1 Introduction

Just before and during the French revolution, three members of the French Academy of Sciences, Borda (1784), Condorcet (1785), and Danou (1803), initiated the mathematical study of voting mechanisms, known today as social choice theory. Each of them proposed a voting method. All three of the methods they proposed allow voters to better express their preferences by ranking all the candidates from best to worst, as opposed to the usual voting ballot, which restricts voters to choosing only one candidate, without expressing their opinions about the others.

Borda (1784) proposed that each candidate receive one point for each candidate ranked below him on any ballot. Condorcet (1785) proposed electing the candidate, when there is one, who beats all others in paired comparisons. His proposal for the case of no such candidate is not clear. Danou (1803) after trying Borda’s method in the French Academy of Sciences, rejected it because of its manipulability. He proposed electing the Condorcet winner if one exists; otherwise eliminate Condorcet losers recursively and elect the plurality winner among those who survived.

All of these methods aim to improve on plurality by allowing voters to better express themselves. Unfortunately, they are all subject to a disqualifying paradox. In his famous impossibility theorem, Arrow (1951/63) proved that with any unanimousFootnote 1 method that treats voters equally and uses a ballot based on rankings, removing a loser can change the winner.Footnote 2

Kurrild-Klitgaard (1999) claims that Condorcet’s paradox occurred in a Danish election. Arrow’s paradox occurs more frequently. It almost certainly occurred in the 2000 US presidential election. Had Nader not been a candidate in Florida, most of his votes, according to polls, would have gone to Gore, who would have won Florida’s 25 electoral votes and so the US presidency. Arrow’s paradox also occurred in the French presidential election of 2002. There were 16 candidates, including J. Chirac (the outgoing rightist president), L. Jospin (the outgoing leftist prime minister), and J.-M. Le Pen (the extreme right leader). Polls predicted Jospin over Chirac in the second round. But in the first round, Chirac received 19.88% of the votes, Le Pen placed second with 16.86%, and Jospin was eliminated with 16.18%. If any one of the eleven minor leftist candidates had been absent, Jospin would probably have won. A recent econometric study of French parliamentary and local elections between 1978 and 2012 by Pons and Tricaud (2018) estimates that in 19.2% of races, the presence of a third minor candidate changed in the winner. They conclude that “a large fraction of voters are ‘expressive’ and prefer to express themselves by voting for their favorite candidate at the cost of causing the defeat of their second-best choice.”

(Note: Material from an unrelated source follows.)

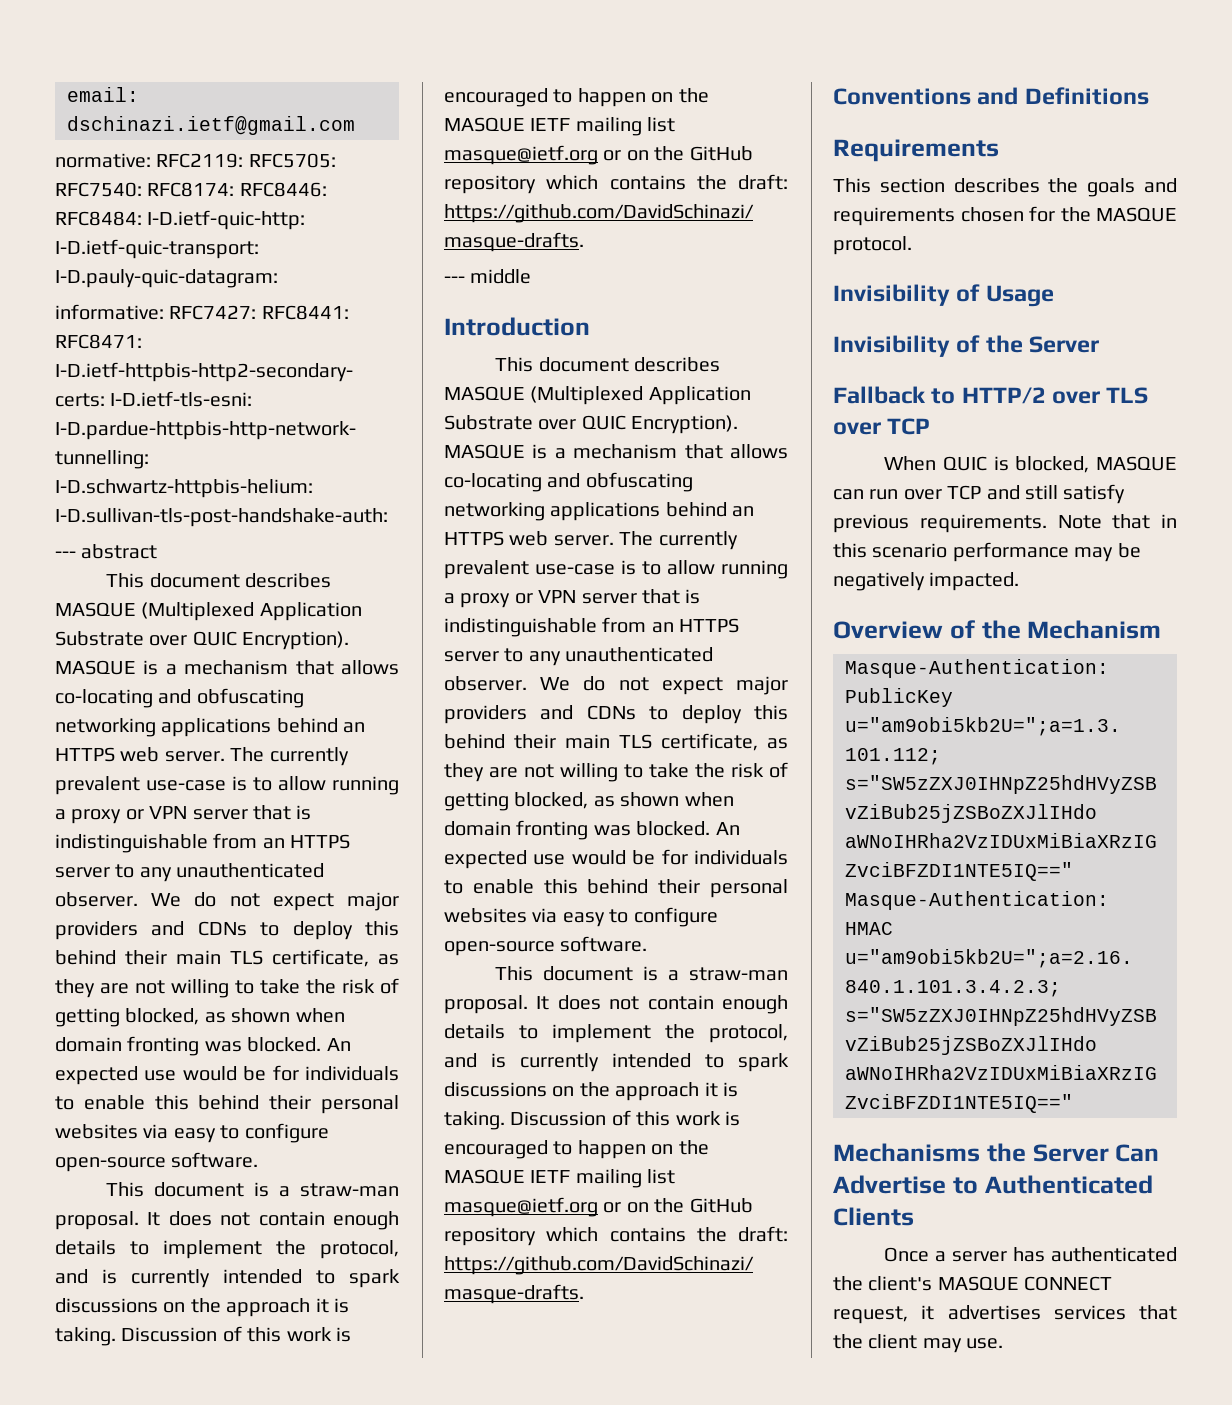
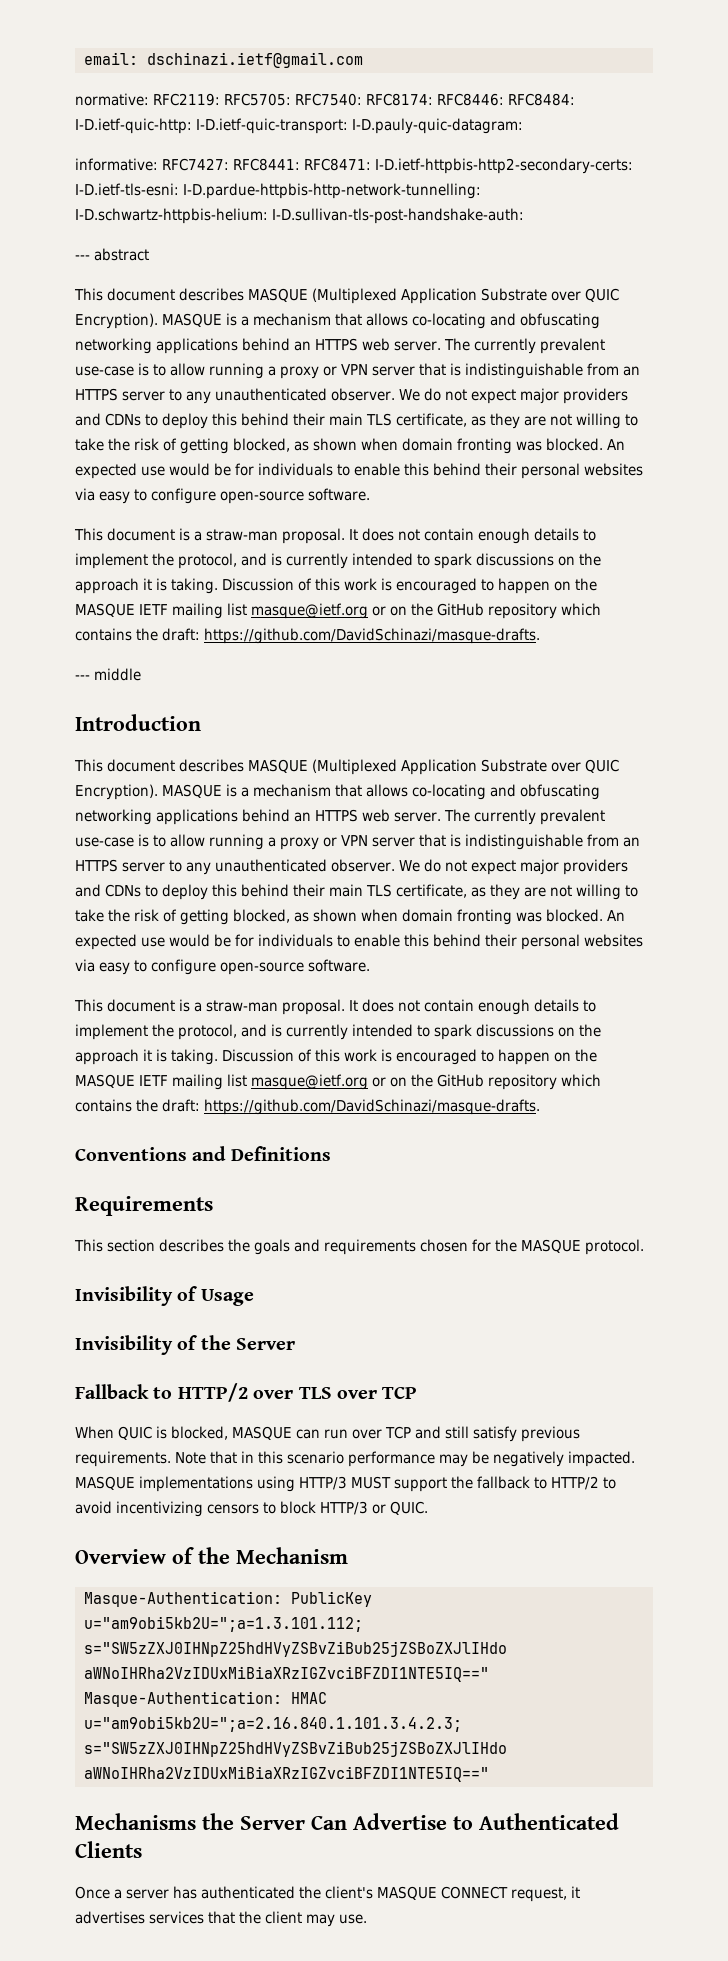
(1020, 581) none -> [75,1476,616,1492] [75,1501,428,1517] MASQUE implementations using HTTP/3 MUST support the fallback to HTTP/2 to avoid incentivizing censors to block HTTP/3 or QUIC.

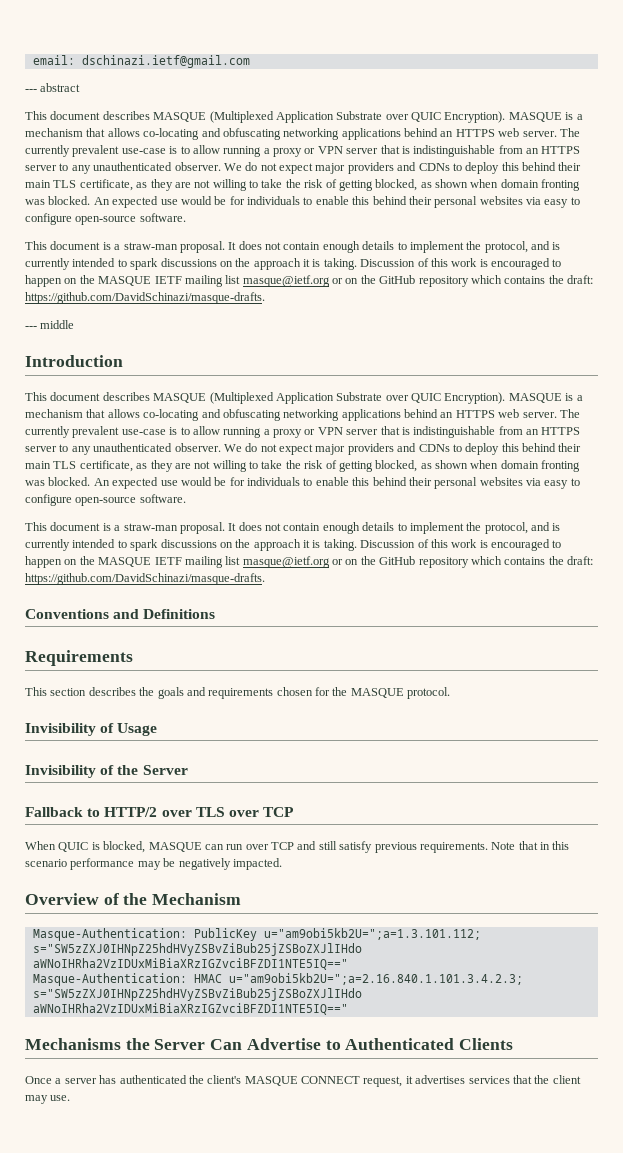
[75,93,575,106] [75,118,523,134] [75,158,633,174] [75,183,481,199] [75,208,524,224] // normative: RFC2119: RFC5705: RFC7540: RFC8174: RFC8446: RFC8484: I-D.ietf-quic-http: I-D.ietf-quic-transport: I-D.pauly-quic-datagram: // informative: RFC7427: RFC8441: RFC8471: I-D.ietf-httpbis-http2-secondary-certs: I-D.ietf-tls-esni: I-D.pardue-httpbis-http-network-tunnelling: I-D.schwartz-httpbis-helium: I-D.sullivan-tls-post-handshake-auth: -> (250, 61) none
[75,1476,616,1492] [75,1501,428,1517] MASQUE implementations using HTTP/3 MUST support the fallback to HTTP/2 to avoid incentivizing censors to block HTTP/3 or QUIC. -> (282, 864) none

These theoretical paradoxes occur in practice and put democracy in danger.Footnote 3 Voting becomes a strategic game, increasing frustration and abstention. For example, although a large majority of French voters reject extreme candidates, a score of 20% in the 1st round is often sufficient to qualify for the 2nd round. Thus, French voters are forced to vote strategically, inducing the historical left and right parties to organize open primaries to choose their presidential candidates in 2017. However, the primaries selected their most extreme candidates, opening the door to the election of an outsider never elected to office before: Emmanuel Macron. His legitimacy has been strongly contested since his election, in particular by the yellow vest movement.

My late colleague Michel Balinski and I () learned from studying figure skating, oenologists, sportsmen, pianists and others that the fundamental question of whom to select can be posed differently. Instead of aggregating individual rankings, one can specify a common language to measure merit (such as Excellent, Very Good, Good Acceptable, Poor or Inadequate), and voters can assign grades to candidates in that language. This change helps overcome Arrow’s and Condorcet’s paradoxes and allows us to address another important question: What mechanisms are the most robust against strategic manipulations? The method that emerges for electing and ranking is simple and practical. We named it Majority Judgment.

This article first explains how a majority judgment (MJ) ranking is computed, then why MJ is a good reform: It lets voters express themselves better, it avoids the Arrow, Condorcet and domination paradoxes, it best resists strategic manipulations, it is not biased in favor or disfavor of moderate candidates, and, importantly, it works well in practice and arouses great enthusiasm.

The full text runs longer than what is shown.